As people have noted, it does sound odd that a "top exec" at a big international finance firm (allegedly) can't get this done in about, oh, four minutes.

I agree with the thought of putting your cards on the table with B, seeing what they have to say.

Oh, if you end up with A, any chance that after a year or so you could transfer to something in their finance department?
posted by ambient2 at 12:58 PM on May 15, 2009

I know you think you have Job B sewn up, but man, stuff happens. A lot. If you don't have a contract you don't have a job offer. End. Period. I know you're in Asia, but it doesn't matter.
If you need a job, take the job. Do not try to keep the first company waiting. No matter how wonderful or special you are, if the other company wanted you, they would make it happen. I know you don't want to hear that but it's the truth.

Here's a story: about 5-6 years ago, i was working for a company that managed to run itself into the ground. The CEO went to another company, and wanted to hire me.

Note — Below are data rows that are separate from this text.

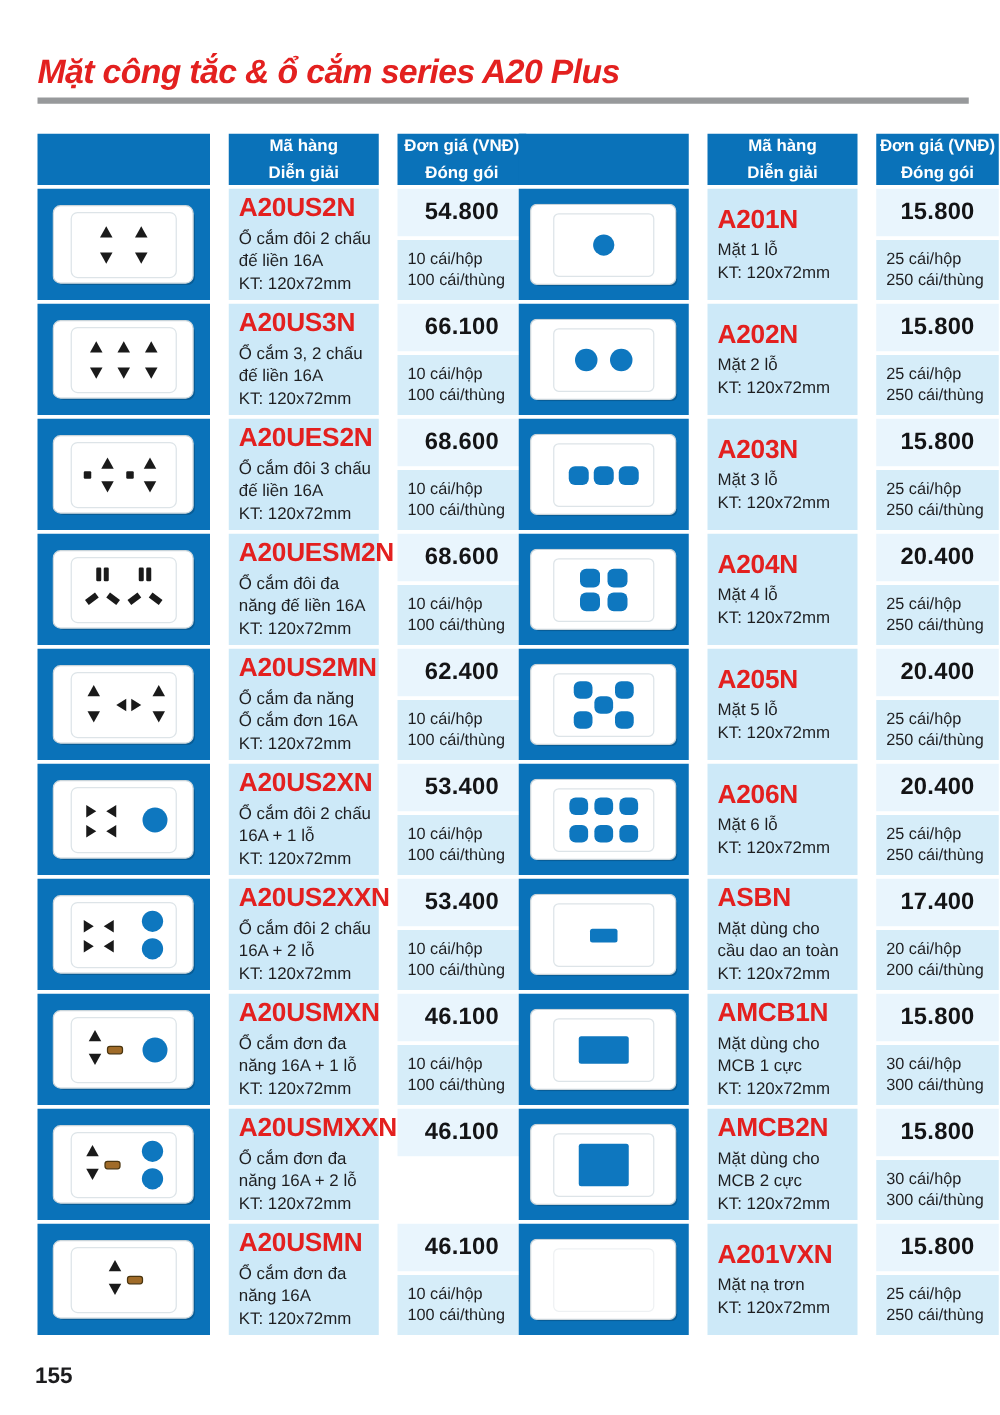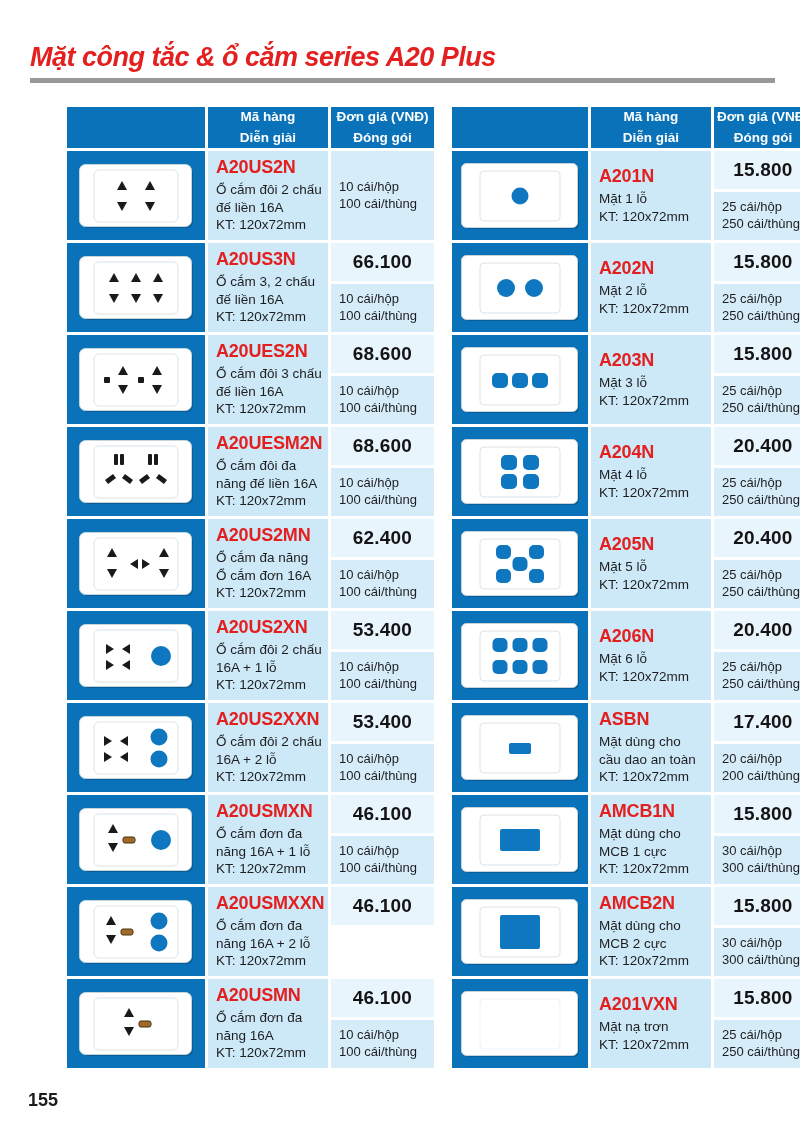"Mã hàng" .thead,.prow { gap: 3px -> 15px; margin-left: 37px -> none }
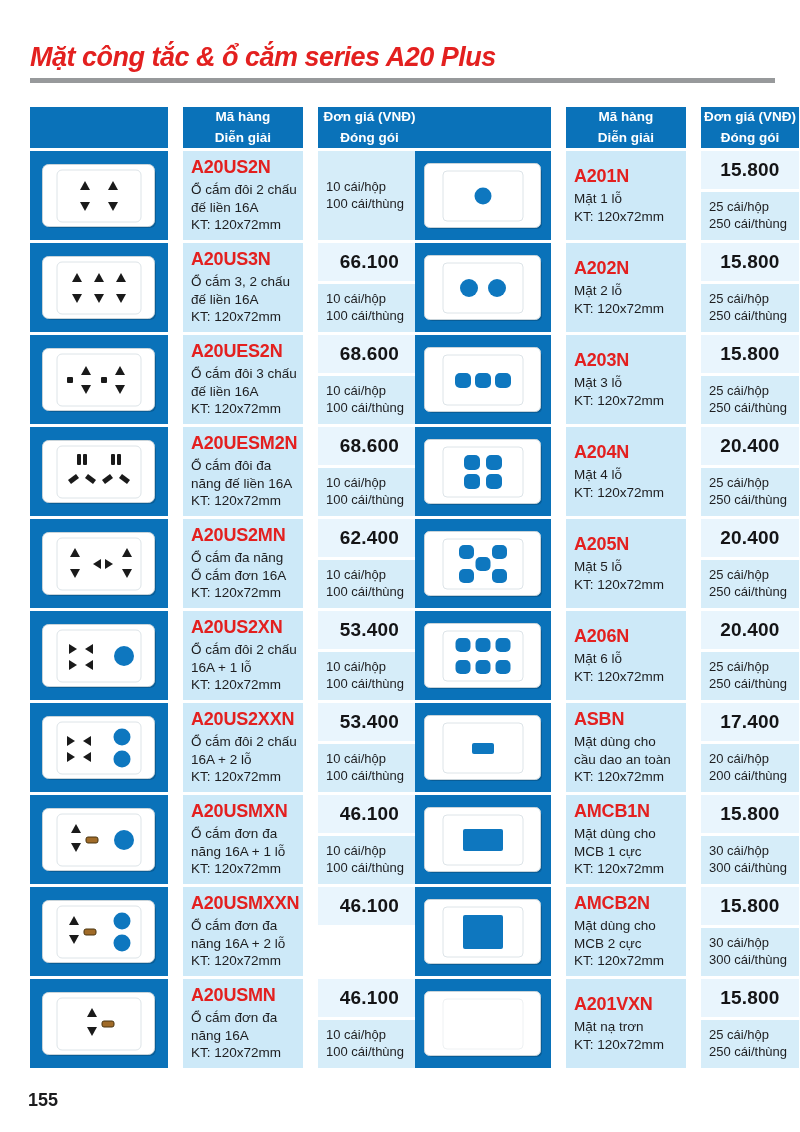"A20US2N" .code { font-size: 18px -> 21px }
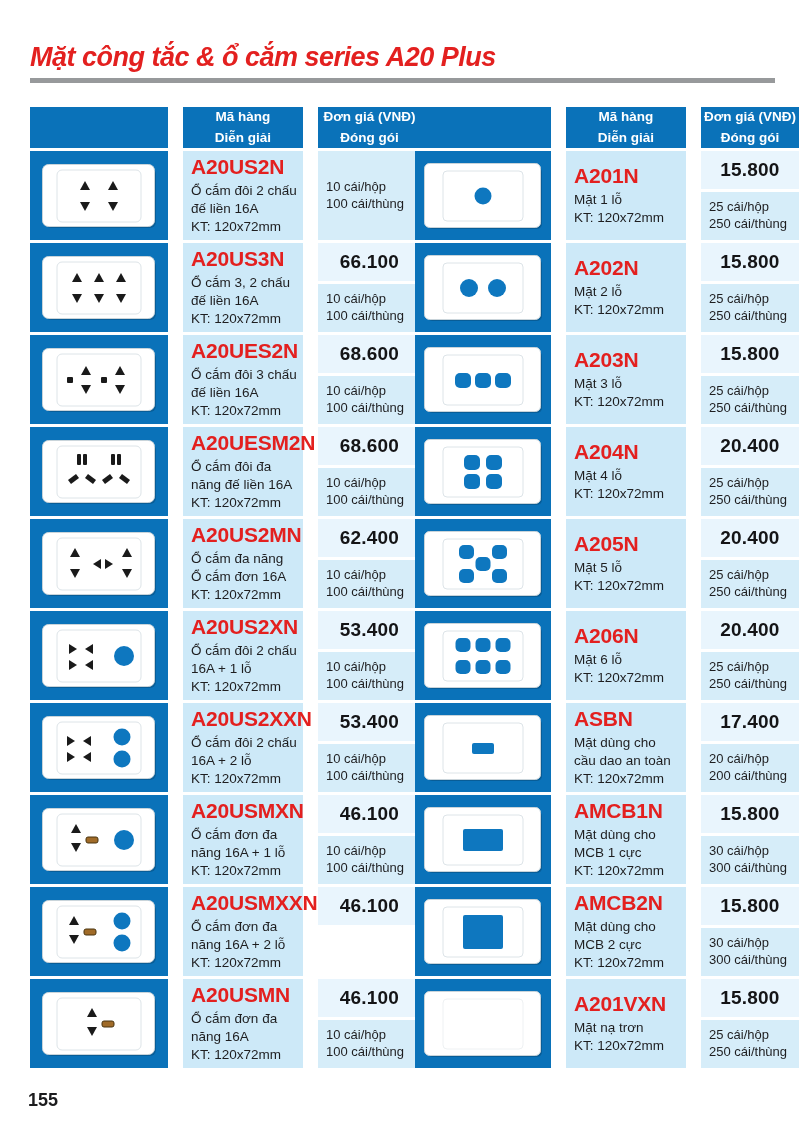"54.800" div.price { html: none -> <div>54.800</div> }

Assured me it was a done deal, just a matter of paperwork. I had a very attractive, positive offer from another company (which I didn't expect) and my former CEO kept begging me to please wait, it would be a formality, they would get me in immediately. The other company really wanted me so they agreed to wait a few days, but that was all they could wait. Fair enough.

I got the offer from my former CEO's new company. It SUCKED. Even though he wanted me there, they didn't like that he was trying to bring his own people in, so they made the offer as unattractive as possible in the hopes I would reject it. At that point I needed a job, so I had to take it. I left six months later because it was terrible. I was way underpaid and it was so obvious I was not wanted there. I could not get anything done.
posted by micawber at 1:38 PM on May 15, 2009

Headhunter with 18 years' experience talking here. Thermonuclear.jive.turkey has it right in initial response. Your fundamental goal is to make an "informed choice". You don't quite have enough information. Tjt's suggestion gets you considerably closer.

Ignore the comments from the "they'll-screw-you-if-they-can" crowd. You can spend your whole life trying to protect yourself from this eventuality. It's rarer than you think.